Governor Decides Against Special Legislative Session

By: Constitution Staff

Gov. Mary Fallin announced on September 1that she had decided not to call a special legislative session. Fallin had previously floated the idea to reallocate $140.8 million in funds that were held back from agency budgets, with most of the money going to increase teacher salaries. But, House Speaker Jeff Hickman and Senate President Pro Tem Brian Bingman said there was not support for the special session and that both legislators and their constituents believed the money should be returned to agencies.

The funds were cut from agencies during last fiscal year’s revenue failure. In order to maintain the state’s constitutional balanced budget requirement, state law requires across-the-board reductions to most agency appropriations when revenue collections are projected to fall more than five percent below the estimate for the remainder of a fiscal year. The state fiscal year begins on July 1 and ends on June 30. Amid slumping oil prices and corresponding state revenue declines, applicable Fiscal Year 2016 agency allocations were cut across the board by 7 percent, or $382 million, via reductions in January and March.
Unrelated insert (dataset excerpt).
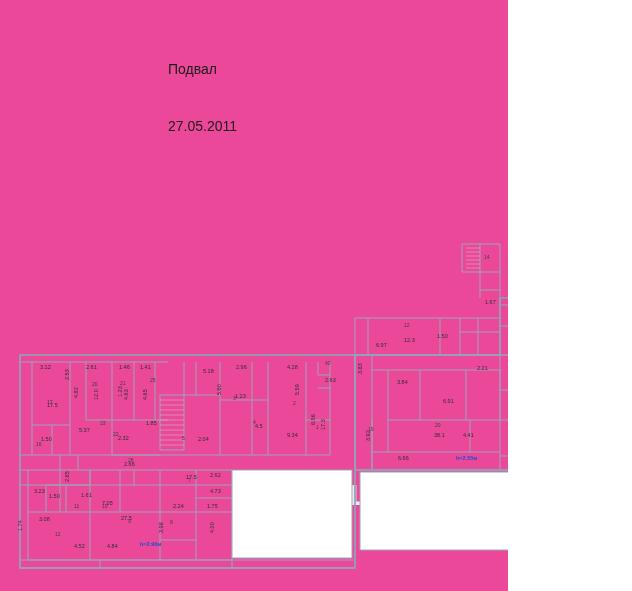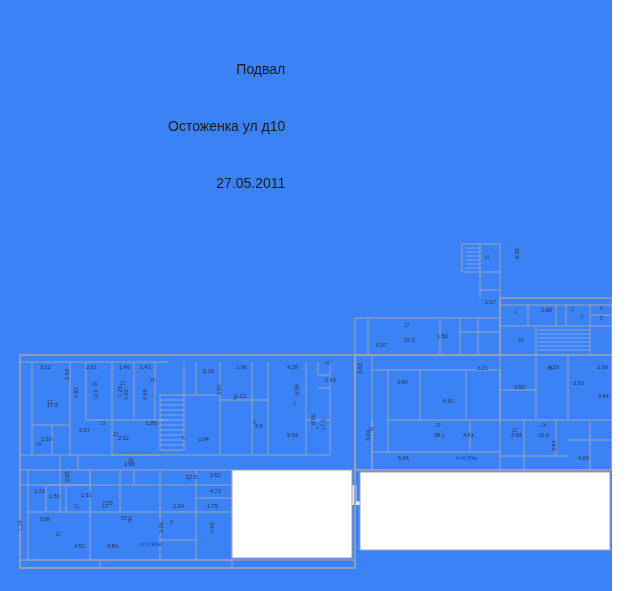"Подвал" #page { background: #3b82f6 -> #ec4899; text-align: right -> none; width: 612px -> 508px }
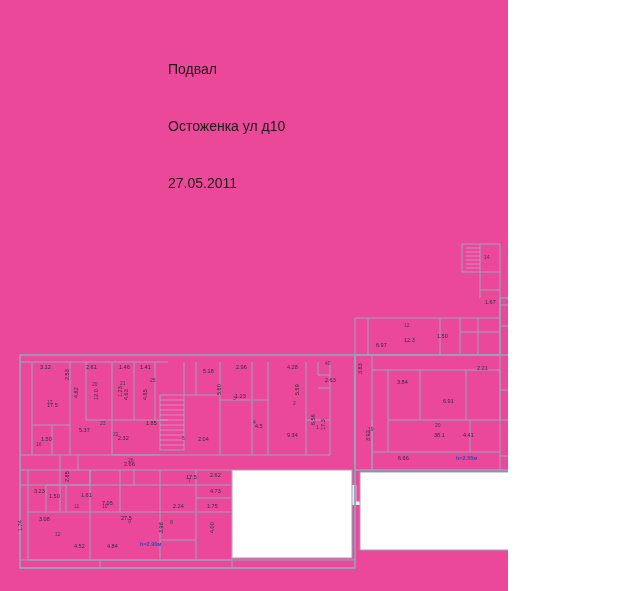"Остоженка ул д10" div { html: <div>Остоженка ул д10</div> -> none }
The money being returned became available with the final reconciliation of the state Fiscal Year 2016 which ended June 30. The reconciliation confirmed that the actual midyear reduction amount only needed to be 4.4 percent rather than 7 percent. In addition to the $140.8 million in general revenue going to 62 agencies, another $11.4 million in other revenues will go to the Oklahoma Department of Transportation. So, the state is actually returning a total of $152.1 million to agency budgets.

“This action closes out the 2016 fiscal year and gives agencies available funds to help with budget challenges,” said Gov. Mary Fallin. “Although I preferred that legislators would have returned in special session to send more of this money to agencies with the most pressing needs, such as the education, public safety, health, mental health and corrections departments, I’m glad this will provide some relief. Those agencies are among the ones receiving the largest share of this money to either restore services or stave off additional cuts.”

Agencies can use the funds for the same purpose for which the Legislature appropriated the funds in the 2015 legislative session. If an agency wants to use the funds for another purpose, it must follow budget revision procedures outlined in statute.

“The return of these funds, while still a net cut, is a rare positive in the historically challenging budget cycle the state is enduring. Agencies are getting about $2.60 back for every $7 that was cut midyear, so the net result is still a cut, but a smaller cut than initially received,” said Office of Management and Enterprise Services (OMES) Director Preston Doerflinger. “Opting for a deeper cut was the right call because it allowed funds to be returned instead of cutting funds again and again, which would have happened if the cut was not deep enough. Revenue failures are unpleasant no matter how you slice it, but if there is any silver lining to be found, this is it.”

The four agencies receiving the largest distributions are the state Department of Education, $40.2 million; Oklahoma Health Care Authority, $23.5 million; Higher Education, $20.7 million; and Oklahoma Department of Human Services, $16.1 million.